I have found myself writing code which looks like this
// Treat the following as pseudocode - just an example
iofile.seekg(0, std::ios::end); // iofile is a file opened for read/write
uint64_t f_len = iofile.tellg();
if(f_len >= some_min_length)
{
// Focus on the following code here
char *buf = new char[7];
char buf2[]{"MYFILET"}; // just some random string
// if we see this it's a good indication
// the rest of the file will be in the
// expected format (unlikely to see this
// sequence in a "random file", but don't
// worry too much about this)
iofile.read(buf, 7);
if(memcmp(buf, buf2, 7) == 0) // I am confident this works
{
// carry on processing file ...
// ...
// ...
}
}
else
cout << "invalid file format" << endl;
This code is probably an okay sketch of what we might want to do when opening a file, which has some specified format (which I've dictated). We do some initial check to make sure the string "MYFILET" is at the start of the file - because I've decided all my files for the job I'm doing are going to start with this sequence of characters.

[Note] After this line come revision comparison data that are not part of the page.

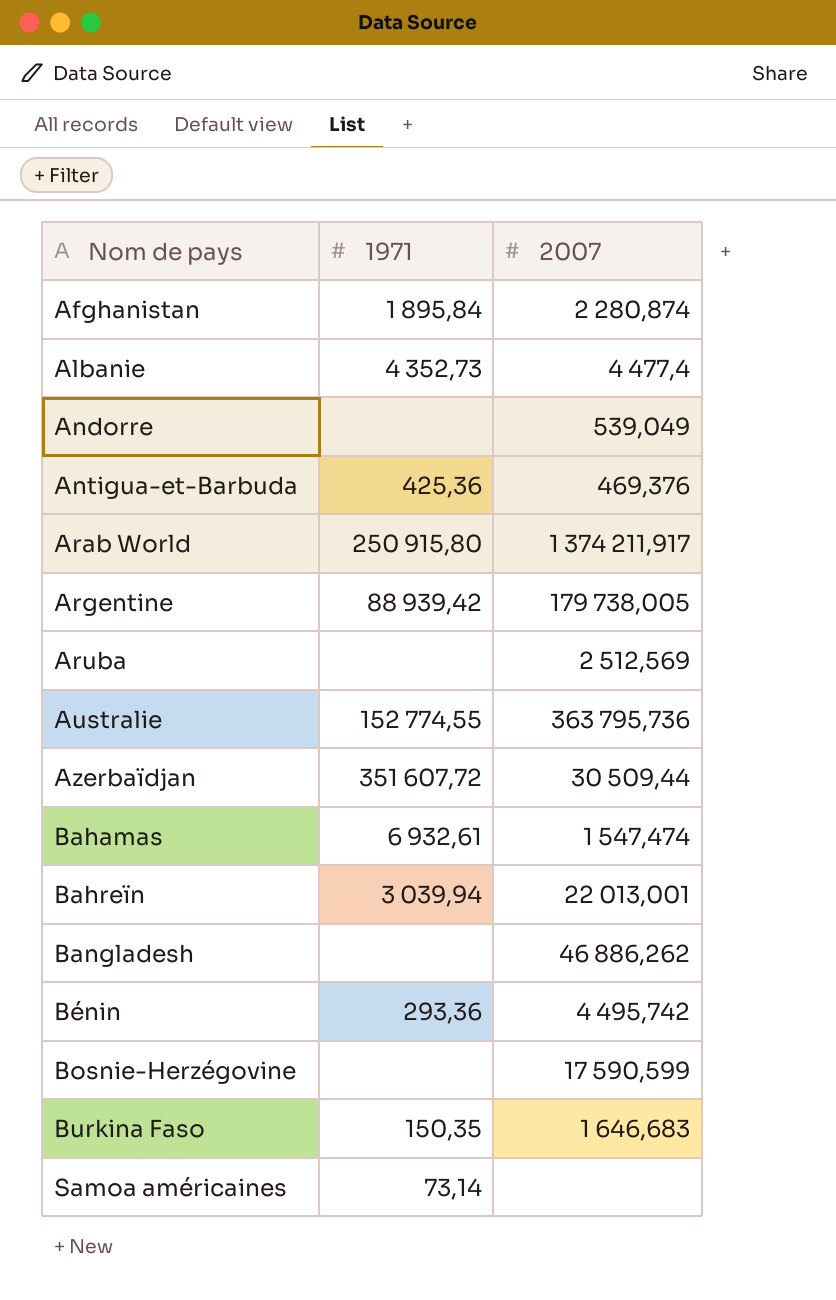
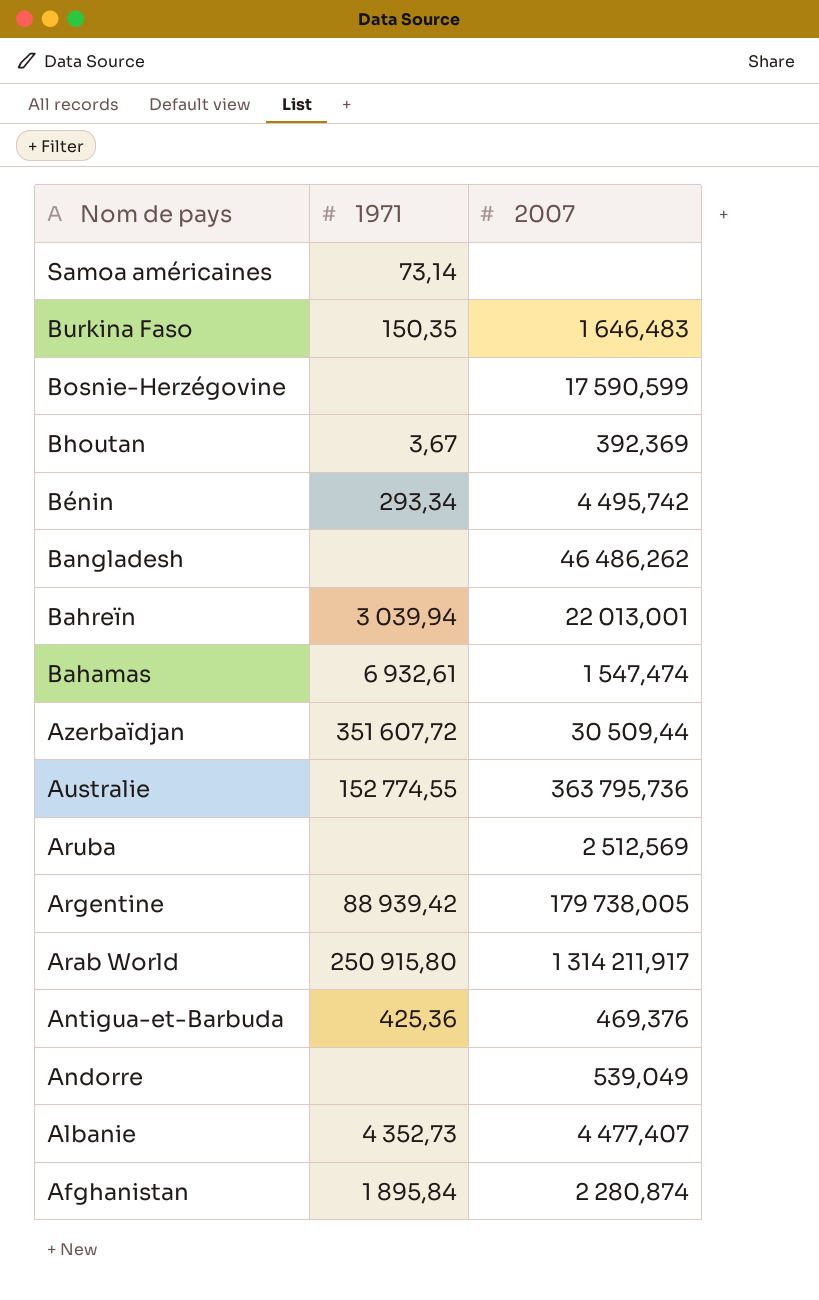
row order: Nom de pays ascending -> Nom de pays descending
Burkina Faso | 2007: 1 646,683 -> 1 646,483
row Bhoutan: none -> 3,67 | 392,369
Bénin | 1971: 293,36 -> 293,34
Bangladesh | 2007: 46 886,262 -> 46 486,262
Arab World | 2007: 1 374 211,917 -> 1 314 211,917
Albanie | 2007: 4 477,4 -> 4 477,407

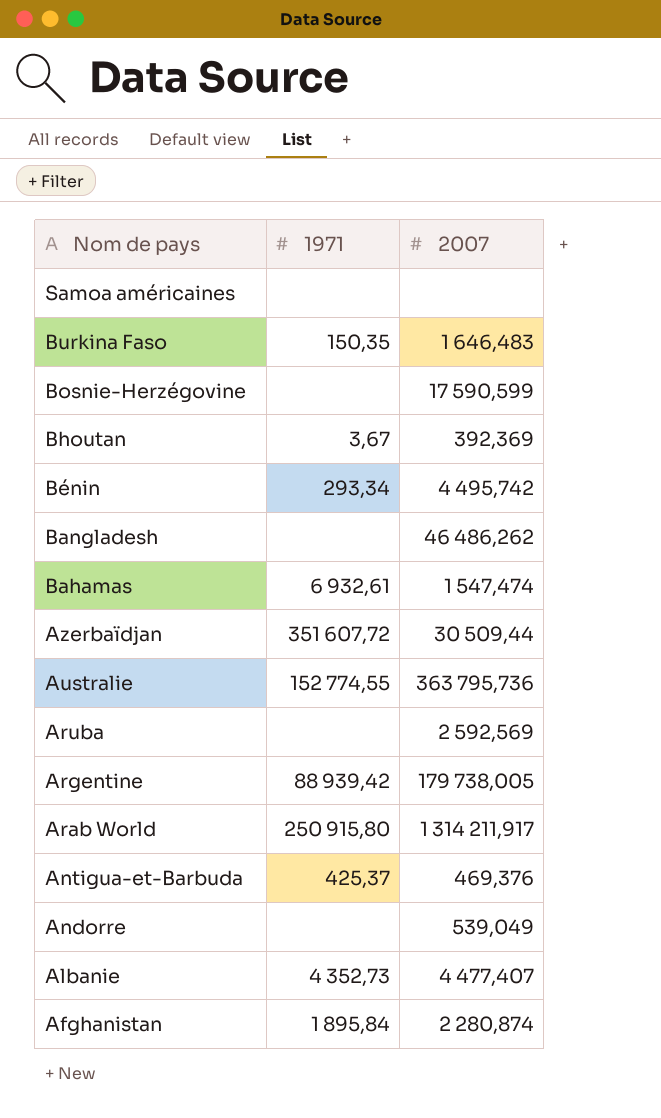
row Bahreïn: 3 039,94 | 22 013,001 -> none
Samoa américaines | 1971: 73,14 -> none
Aruba | 2007: 2 512,569 -> 2 592,569
Antigua-et-Barbuda | 1971: 425,36 -> 425,37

I think this code would be better if we didn't have to play around with "c-style" character arrays, but used strings everywhere instead. This would be advantageous because we could do things like if(buf == buf2) if buf and buf2 where std::strings.
A possible alternative could be,
// Focus on the following code here
std::string buf;
std::string buf2("MYFILET"); // very nice
buf.resize(7); // okay, but not great
iofile.read(buf.data(), 7); // pretty awful - error prone if wrong length argument given
// also we have to resize buf to 7 in the previous step
// lots of potential for mistakes here,
// and the length was used twice which is never good
if(buf == buf2) then do something
What are the problems with this?
We had to use the length variable 7 (or constant in this case) twice. Which is somewhere between "not ideal" and "potentially error prone".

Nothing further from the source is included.